Before he had expected it, they had found their way to the trolls.
"We will camp here for the night," declared Thorin as they came upon the burnt hovel of what once was a farmer's home.
Gandalf paused and stared at the skeletal remains of the shack with furrowed brows. Bilbo knew he was recounting the farmer and was about to voice his concerns to the king. He silently inched closer as the wizard and Dwarf began to converse.
"—should make for Rivendell. We would be most welcome by Lord Elrond—" Gandalf was trying to explain with obvious impatience, and mounting anger.

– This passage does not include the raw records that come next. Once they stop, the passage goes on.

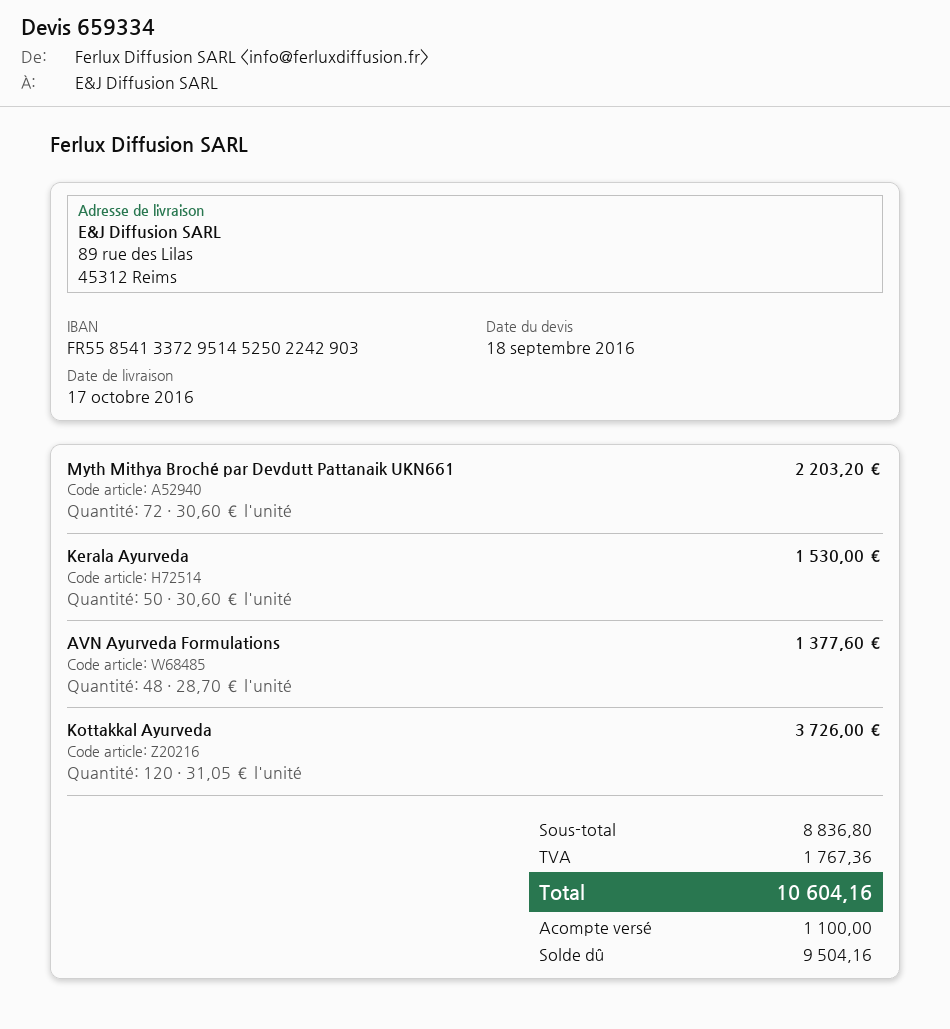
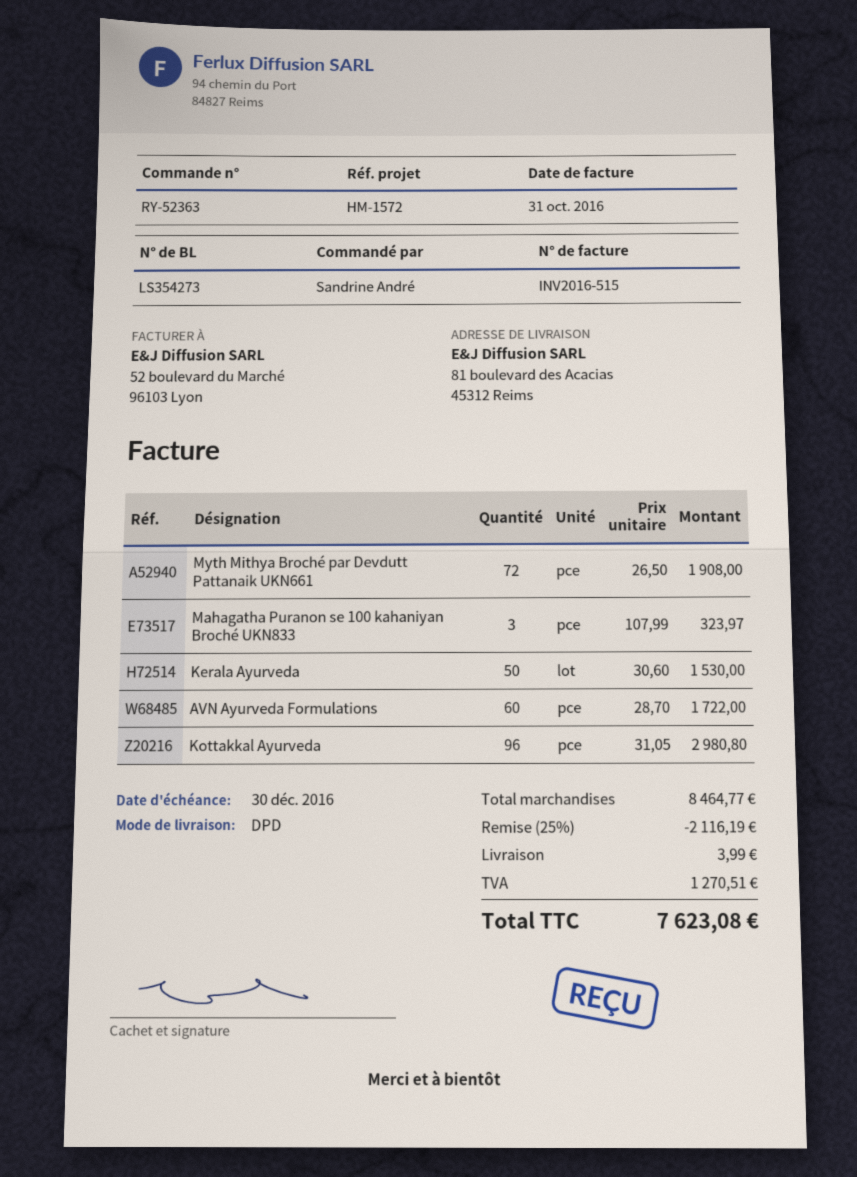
ship to: 89 rue des Lilas, 45312 Reims -> 81 boulevard des Acacias, 45312 Reims
Myth Mithya Broché par Devdutt Pattanaik UKN661: 72 x 30.60 = 2203.20 -> 72 x 26.50 = 1908.00
AVN Ayurveda Formulations: 48 x 28.70 = 1377.60 -> 60 x 28.70 = 1722.00
Kottakkal Ayurveda: 120 x 31.05 = 3726.00 -> 96 x 31.05 = 2980.80
Mahagatha Puranon se 100 kahaniyan Broché UKN833: none -> 3 x 107.99 = 323.97
subtotal: 8836.80 -> 8464.77
discount: none -> 25% = 2116.19
shipping: none -> 3.99
tax: 1767.36 -> 1270.51
total: 10604.16 -> 7623.08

"We will not!" Thorin cut off sharply, making a slicing motion with his hand. "The elves showed no interest in lending us aid years ago, and I doubt they will now. Leave it alone, Gandalf."
Gandalf's lips became pinched and he tugged his hat down further over his eyes. The Hobbit recognized the tell and immediately reached out to grasp the wizard's arm as he attempted to storm away.
"Wait a minute, where are you going?" Bilbo questioned, making sure to pitch his voice higher.
"To be with the only one here with any commonsense—myself!" the wizard declared loudly, and tried to tug his arm free.
He wasn't having it. The Hobbit dug his heels into the ground and gestured to the Dwarves around them. "You cannot leave us here unprotected! What if we are attacked?"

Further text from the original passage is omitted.